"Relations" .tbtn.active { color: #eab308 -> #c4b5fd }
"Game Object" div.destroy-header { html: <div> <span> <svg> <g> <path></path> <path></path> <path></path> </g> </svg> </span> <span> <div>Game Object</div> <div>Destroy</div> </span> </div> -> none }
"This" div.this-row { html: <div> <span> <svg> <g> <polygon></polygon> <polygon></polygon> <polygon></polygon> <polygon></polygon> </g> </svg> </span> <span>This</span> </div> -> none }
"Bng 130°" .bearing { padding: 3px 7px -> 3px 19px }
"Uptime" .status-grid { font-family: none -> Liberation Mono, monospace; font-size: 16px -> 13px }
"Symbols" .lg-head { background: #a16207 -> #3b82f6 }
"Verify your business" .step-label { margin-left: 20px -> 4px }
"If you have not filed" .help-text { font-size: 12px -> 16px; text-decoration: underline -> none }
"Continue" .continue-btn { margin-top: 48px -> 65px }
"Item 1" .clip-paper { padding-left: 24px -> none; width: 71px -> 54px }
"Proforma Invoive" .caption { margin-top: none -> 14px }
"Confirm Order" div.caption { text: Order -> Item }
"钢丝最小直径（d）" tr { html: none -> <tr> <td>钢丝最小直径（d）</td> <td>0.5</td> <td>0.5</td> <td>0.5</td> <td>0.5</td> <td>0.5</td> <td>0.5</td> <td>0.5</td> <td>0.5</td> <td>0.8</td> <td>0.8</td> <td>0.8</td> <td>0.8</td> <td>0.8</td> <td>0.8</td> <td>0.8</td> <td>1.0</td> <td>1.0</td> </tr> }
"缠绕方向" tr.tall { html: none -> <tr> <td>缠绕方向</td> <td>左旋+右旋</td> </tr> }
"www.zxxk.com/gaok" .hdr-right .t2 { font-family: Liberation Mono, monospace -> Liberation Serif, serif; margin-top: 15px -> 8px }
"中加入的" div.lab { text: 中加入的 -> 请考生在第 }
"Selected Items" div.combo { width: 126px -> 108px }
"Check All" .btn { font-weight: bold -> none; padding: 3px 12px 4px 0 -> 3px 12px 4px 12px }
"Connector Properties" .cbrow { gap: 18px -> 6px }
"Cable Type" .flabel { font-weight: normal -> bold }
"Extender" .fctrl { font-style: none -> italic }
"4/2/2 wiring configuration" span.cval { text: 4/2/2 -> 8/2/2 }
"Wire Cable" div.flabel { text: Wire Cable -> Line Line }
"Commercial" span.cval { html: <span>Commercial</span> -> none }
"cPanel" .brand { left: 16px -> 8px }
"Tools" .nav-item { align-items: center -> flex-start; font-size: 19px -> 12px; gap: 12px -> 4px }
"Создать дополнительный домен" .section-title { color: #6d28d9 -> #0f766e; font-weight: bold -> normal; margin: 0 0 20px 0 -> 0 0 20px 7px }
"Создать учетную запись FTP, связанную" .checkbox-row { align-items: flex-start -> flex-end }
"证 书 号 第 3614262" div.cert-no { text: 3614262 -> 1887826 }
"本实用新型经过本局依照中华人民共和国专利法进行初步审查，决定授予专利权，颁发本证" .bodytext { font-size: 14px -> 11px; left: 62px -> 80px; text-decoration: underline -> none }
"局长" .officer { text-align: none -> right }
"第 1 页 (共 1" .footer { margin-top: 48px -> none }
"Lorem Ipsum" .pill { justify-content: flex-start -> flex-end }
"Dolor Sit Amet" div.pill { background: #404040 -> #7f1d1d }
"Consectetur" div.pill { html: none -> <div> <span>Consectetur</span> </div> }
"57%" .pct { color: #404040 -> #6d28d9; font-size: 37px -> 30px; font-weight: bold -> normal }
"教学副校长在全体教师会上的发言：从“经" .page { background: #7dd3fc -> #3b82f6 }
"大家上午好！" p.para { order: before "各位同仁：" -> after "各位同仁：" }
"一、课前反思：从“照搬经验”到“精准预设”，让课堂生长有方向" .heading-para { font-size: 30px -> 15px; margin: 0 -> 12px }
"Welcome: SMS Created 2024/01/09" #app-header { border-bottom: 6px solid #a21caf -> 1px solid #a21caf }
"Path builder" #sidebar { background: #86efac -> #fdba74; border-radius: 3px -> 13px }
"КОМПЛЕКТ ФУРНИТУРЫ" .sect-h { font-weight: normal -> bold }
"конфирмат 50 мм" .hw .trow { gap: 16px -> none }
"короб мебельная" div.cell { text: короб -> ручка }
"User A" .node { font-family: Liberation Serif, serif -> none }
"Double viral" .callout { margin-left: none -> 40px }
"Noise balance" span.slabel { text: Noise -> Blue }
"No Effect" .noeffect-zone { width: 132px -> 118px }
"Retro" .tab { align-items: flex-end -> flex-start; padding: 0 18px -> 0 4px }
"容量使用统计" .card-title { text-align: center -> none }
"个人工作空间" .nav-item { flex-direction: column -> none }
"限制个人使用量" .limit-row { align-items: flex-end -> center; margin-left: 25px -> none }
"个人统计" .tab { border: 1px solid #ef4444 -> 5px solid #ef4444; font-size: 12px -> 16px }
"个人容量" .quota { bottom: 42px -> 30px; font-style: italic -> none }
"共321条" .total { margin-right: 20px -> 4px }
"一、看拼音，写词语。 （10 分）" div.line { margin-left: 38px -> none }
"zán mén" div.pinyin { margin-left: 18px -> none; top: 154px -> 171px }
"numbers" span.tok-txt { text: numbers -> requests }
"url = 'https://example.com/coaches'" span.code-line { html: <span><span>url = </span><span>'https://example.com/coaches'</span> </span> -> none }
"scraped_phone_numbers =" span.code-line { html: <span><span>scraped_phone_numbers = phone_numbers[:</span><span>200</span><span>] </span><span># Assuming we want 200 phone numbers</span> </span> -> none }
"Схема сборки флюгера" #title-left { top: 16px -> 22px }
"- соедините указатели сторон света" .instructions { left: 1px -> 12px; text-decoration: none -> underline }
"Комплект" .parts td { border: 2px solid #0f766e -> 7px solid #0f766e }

****************************************

■ **TASK REQUIREMENTS**: The answer needed is a single number: how many lines in the records above hold the string "start". Please write nothing else.

■ **TASK RESPONSE**: 4